LEVERAGING MACHINE LEARNING TOOLS TO UPDATE THE NATIONAL CARBON SEQUESTRATION DATABASE (NATCARB)


MORKNER, Paige1, BAUER, Jennifer2, PANTALEONE, Scott1, SHAY, Jacob1, BAKER, David Vic3 and ROSE, Kelly4, (1)Department of Energy, Support Contractor for the National Energy Technology Laboratory, 1450 SW Queen Ave, Albany, OR 97321, (2)US Department of Energy, National Energy Technology Laboratory, 1450 Queen Ave SW, Albany, OR 97321, (3)Department of Energy, Support Contractor for the National Energy Technology Laboratory, 1450 SW Queen Ave, Albany, OR 97321; Mid-Atlantic Technology, Research & Innovation Center, Morgantown, WV 26505, (4)Department of Energy, National Energy Technology Laboratory, 1450 SW Queen Avenue, Albany, OR 97321

The National Carbon Sequestration Database (NATCARB) was developed using inputs from the regional carbon sequestration partnership (RCSP) and was last updated in 2015, with the release of the U.S. Department of Energy’s (DOE) National Carbon Storage Atlas – Fifth Edition. NATCARB data includes information about deep saline basins, depleted oil and gas fields, and unminable coal seams, identified as being potential geologic carbon dioxide (CO2) storage (GCS) reservoirs in the USA and Southern Canada. In 2018, the geodatabase was integrated into the National Energy Technology Laboratory’s (NETL) Energy Data eXchange (EDX), the NETL-led DOE data repository and digital laboratory to support the Office of Fossil Energy and Carbon Management, as the NATCARB Viewer 2.0. The NATCARB Viewer was designed to enable users to visualize, explore, and download the NATCARB database layers. The novel NATCARB database has been cited over a hundred times in the literature, used for regional characterization, site screening, storage capacity calculations, and subsurface modeling.

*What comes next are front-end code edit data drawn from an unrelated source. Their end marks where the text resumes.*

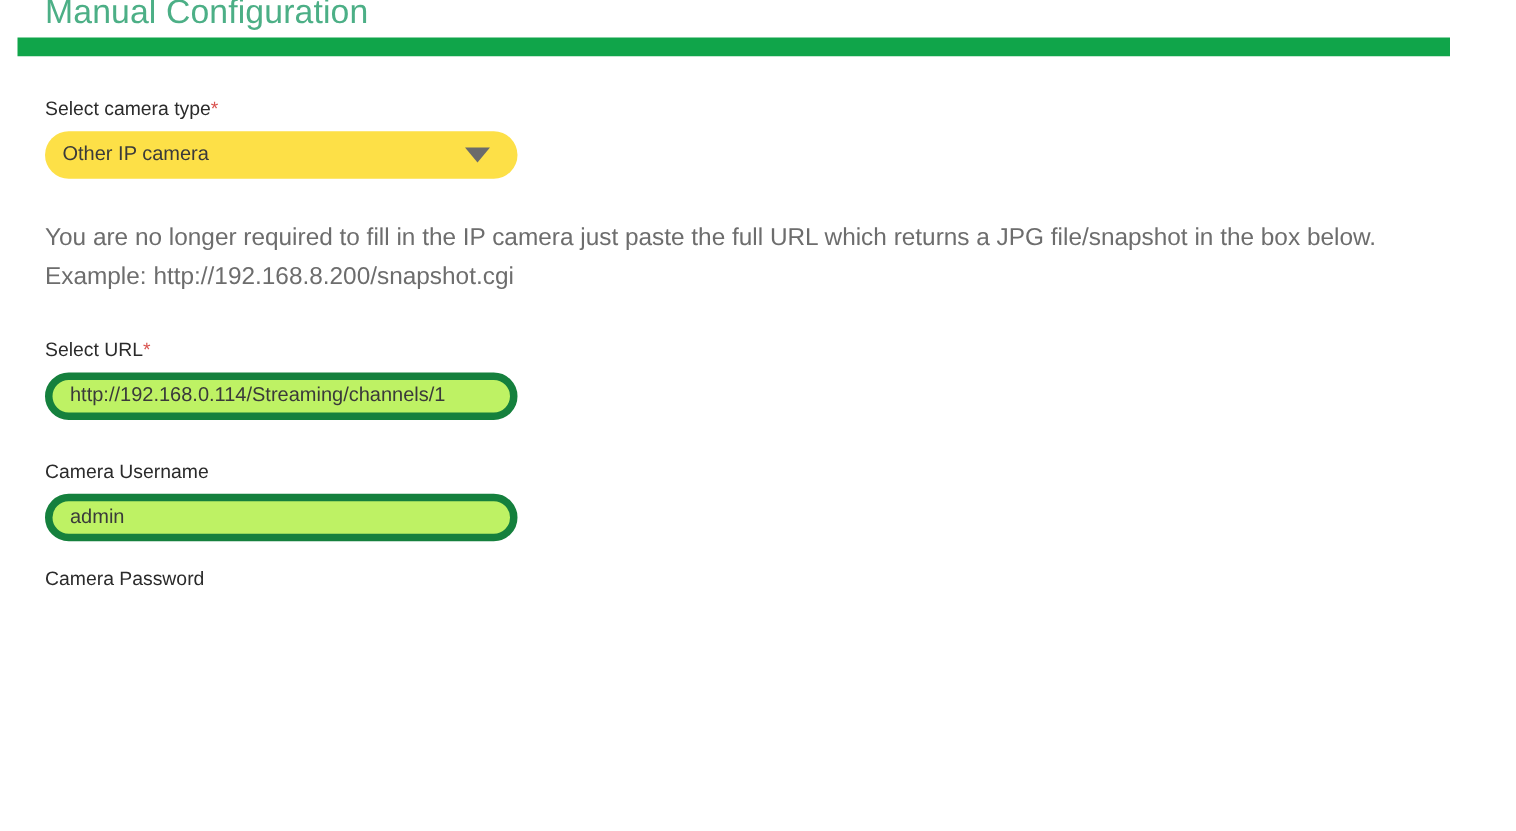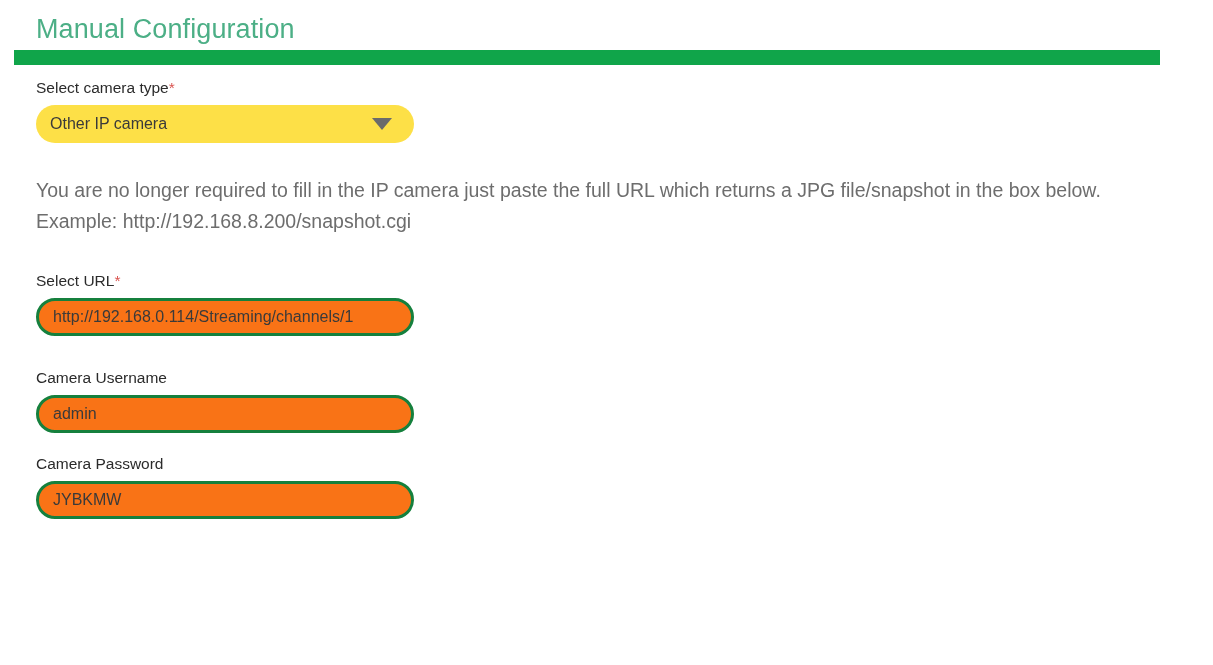--- a/index.html
+++ b/index.html
@@ -29,7 +29,6 @@
     left: 0;
     top: 0;
     width: 1213px;
-    margin-top: 20px;
   }
   .page-title {
     margin: 0;

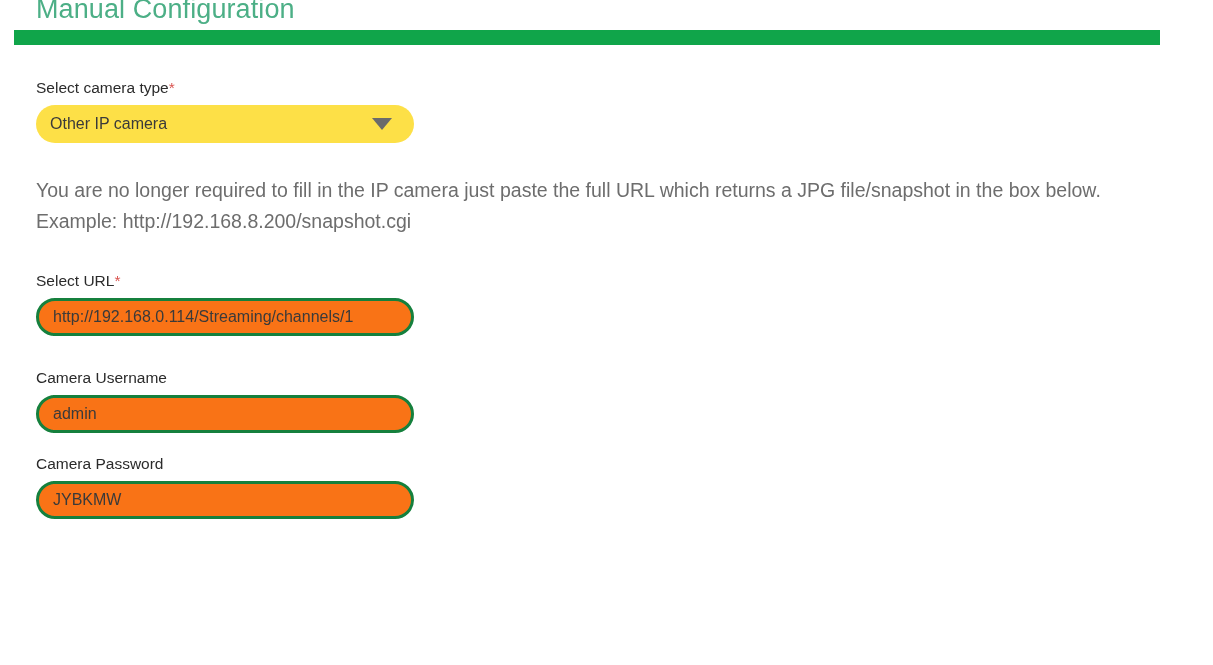--- a/index.html
+++ b/index.html
@@ -91,8 +91,8 @@
   }
 
   .control-input {
-    background: #f97316;
-    border: 3px solid #15803d;
+    background: #bef264;
+    border: 6px solid #15803d;
   }
   .control-input::placeholder { color: #9a9a9a; }
 

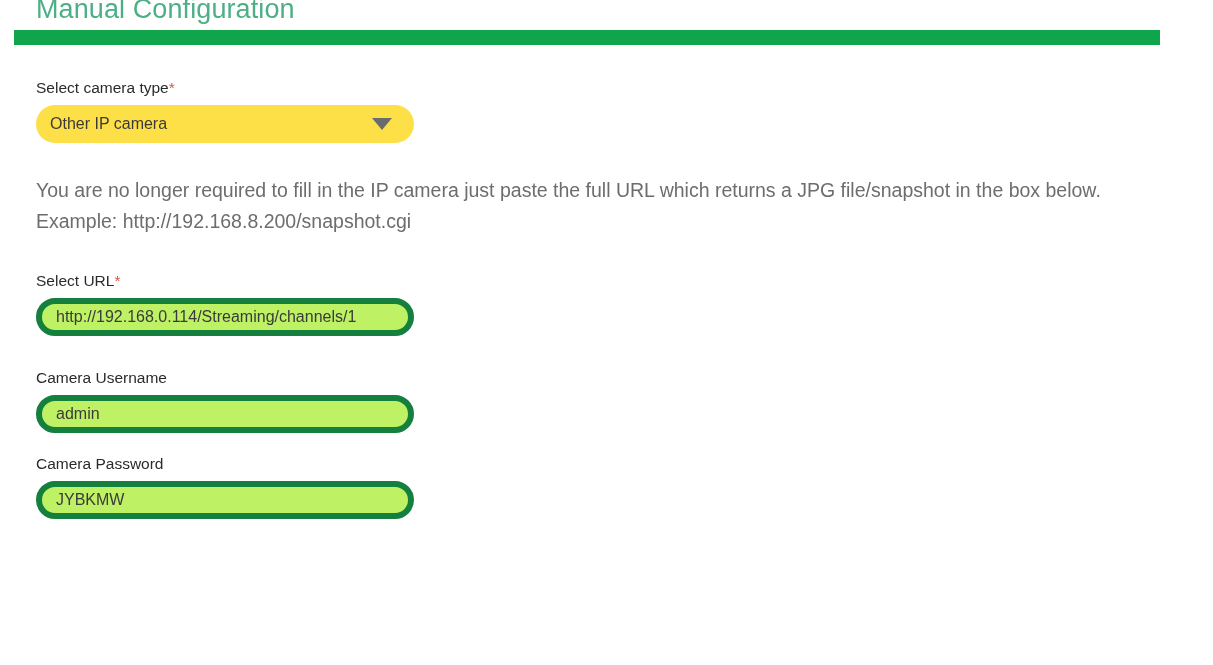--- a/index.html
+++ b/index.html
@@ -208,7 +208,6 @@
 
     <div class="field-group">
       <span class="field-label"><span>Camera Password</span><span class="req-star"></span></span>
-      <input class="control control-input" type="text" value="JYBKMW" style="">
     </div>
 
   </div>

Despite the wide reuse of the database, the legacy dataset still has gaps that require mitigation to maximize the value of the data (Morkner et al. 2022). To mitigate data gaps, a machine learning tool developed at NETL, SmartSearch (Baker et al. 2021), collected thousands of data resources based on the most common terms parsed from the database, as well as a list of key terms developed by subject matter experts at NETL. The results of the search were scored based on similarity and results over 10% similarity were integrated into a PostgreSQL database, where the text bodies were made searchable.

Missing properties from the original data source, when possible, were integrated into saline storage data layers within the NATCARB database including basin names, reservoir porosities, reservoir permeabilities, reservoir depths, and reservoir thicknesses. The update integrates new information into the legacy dataset, increasing discoverability of specific properties necessary to support the reuse of data for geologic characterization and site screening. The update to the NATCARB database saline layers will support current and future research as the USA moves to scale up GCS to meet climate change mitigation goals.